Before and after images
[Start of section]
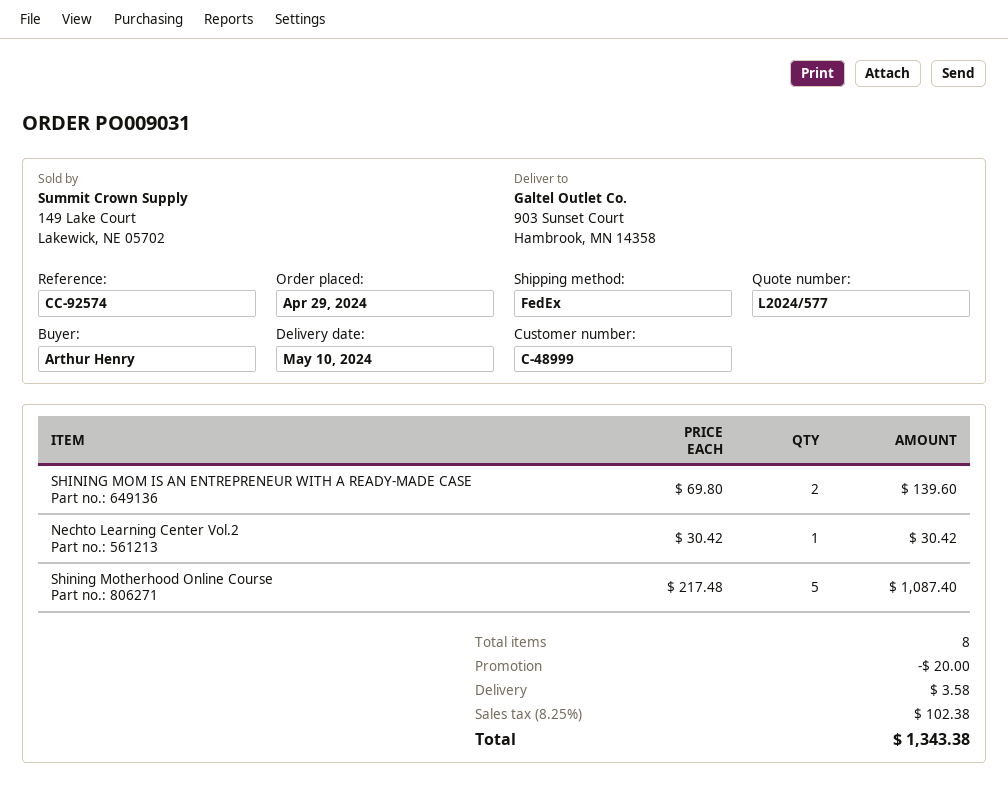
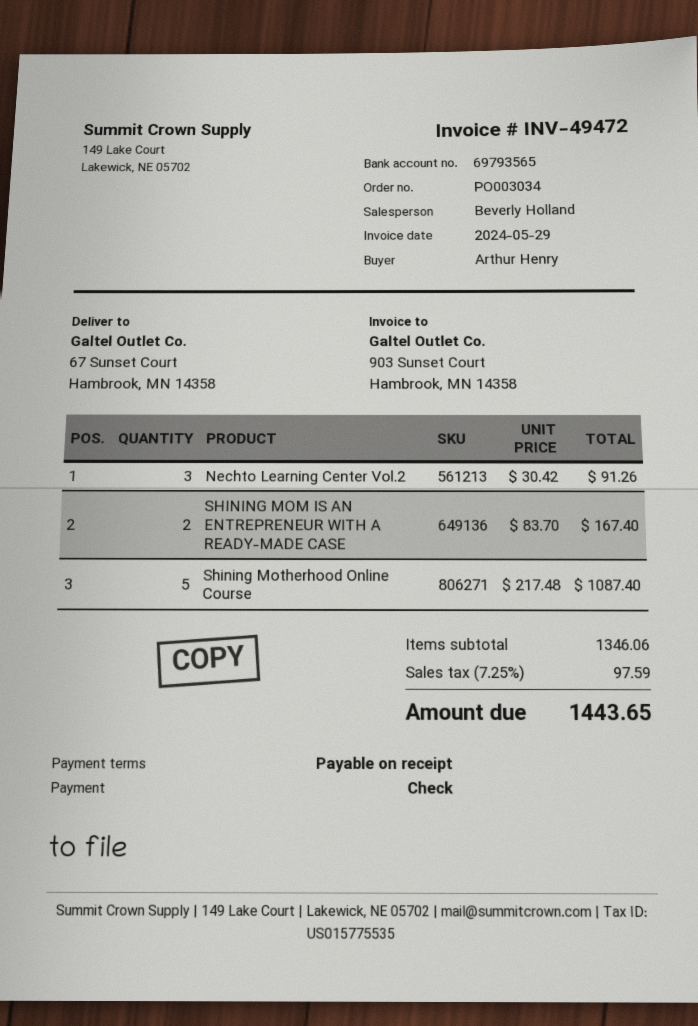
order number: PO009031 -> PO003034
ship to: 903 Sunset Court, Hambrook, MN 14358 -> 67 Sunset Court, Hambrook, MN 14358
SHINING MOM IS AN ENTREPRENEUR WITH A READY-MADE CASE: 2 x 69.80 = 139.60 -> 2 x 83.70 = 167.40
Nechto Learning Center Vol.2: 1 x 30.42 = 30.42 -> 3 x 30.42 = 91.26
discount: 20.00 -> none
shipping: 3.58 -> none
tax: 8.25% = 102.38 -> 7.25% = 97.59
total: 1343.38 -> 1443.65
[End of section]
[Start of section]
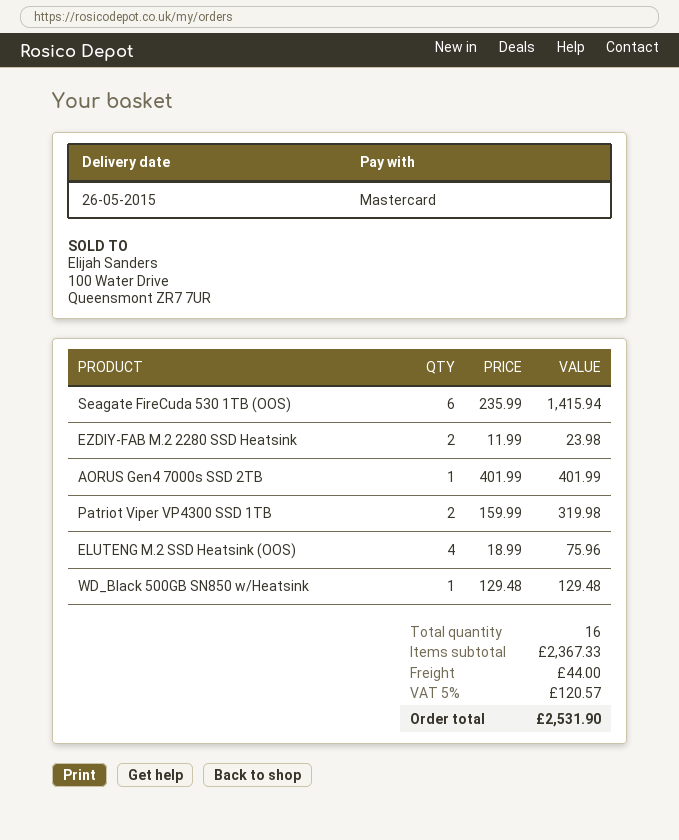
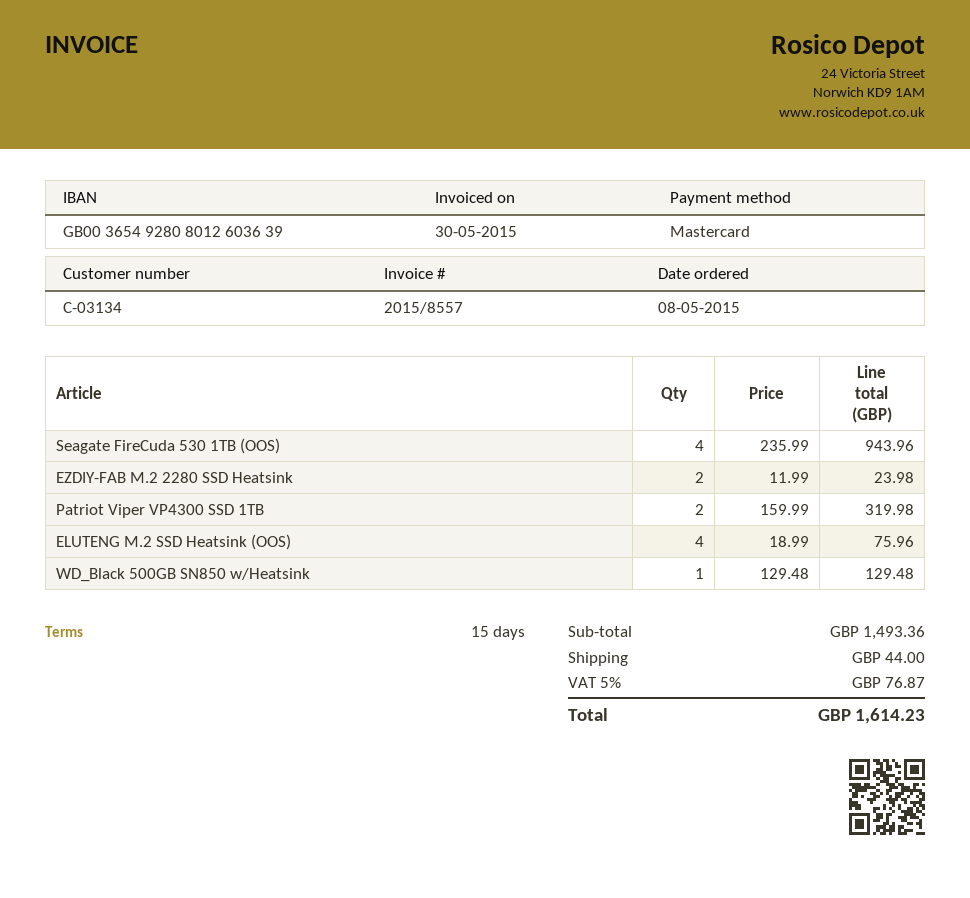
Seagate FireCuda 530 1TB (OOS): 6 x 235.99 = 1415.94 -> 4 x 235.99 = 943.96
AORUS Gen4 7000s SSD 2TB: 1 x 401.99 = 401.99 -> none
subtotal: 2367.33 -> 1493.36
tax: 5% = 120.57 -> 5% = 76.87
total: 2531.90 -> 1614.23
[End of section]
YOUR INSTRUCTIONS >> Reproduce, character for character, only the lines of the preceding data that start at the line with "order number: PO009031 -> PO003034" and end at the line with "discount: 20.00 -> none", both included.

RESPONSE AREA >>
order number: PO009031 -> PO003034
ship to: 903 Sunset Court, Hambrook, MN 14358 -> 67 Sunset Court, Hambrook, MN 14358
SHINING MOM IS AN ENTREPRENEUR WITH A READY-MADE CASE: 2 x 69.80 = 139.60 -> 2 x 83.70 = 167.40
Nechto Learning Center Vol.2: 1 x 30.42 = 30.42 -> 3 x 30.42 = 91.26
discount: 20.00 -> none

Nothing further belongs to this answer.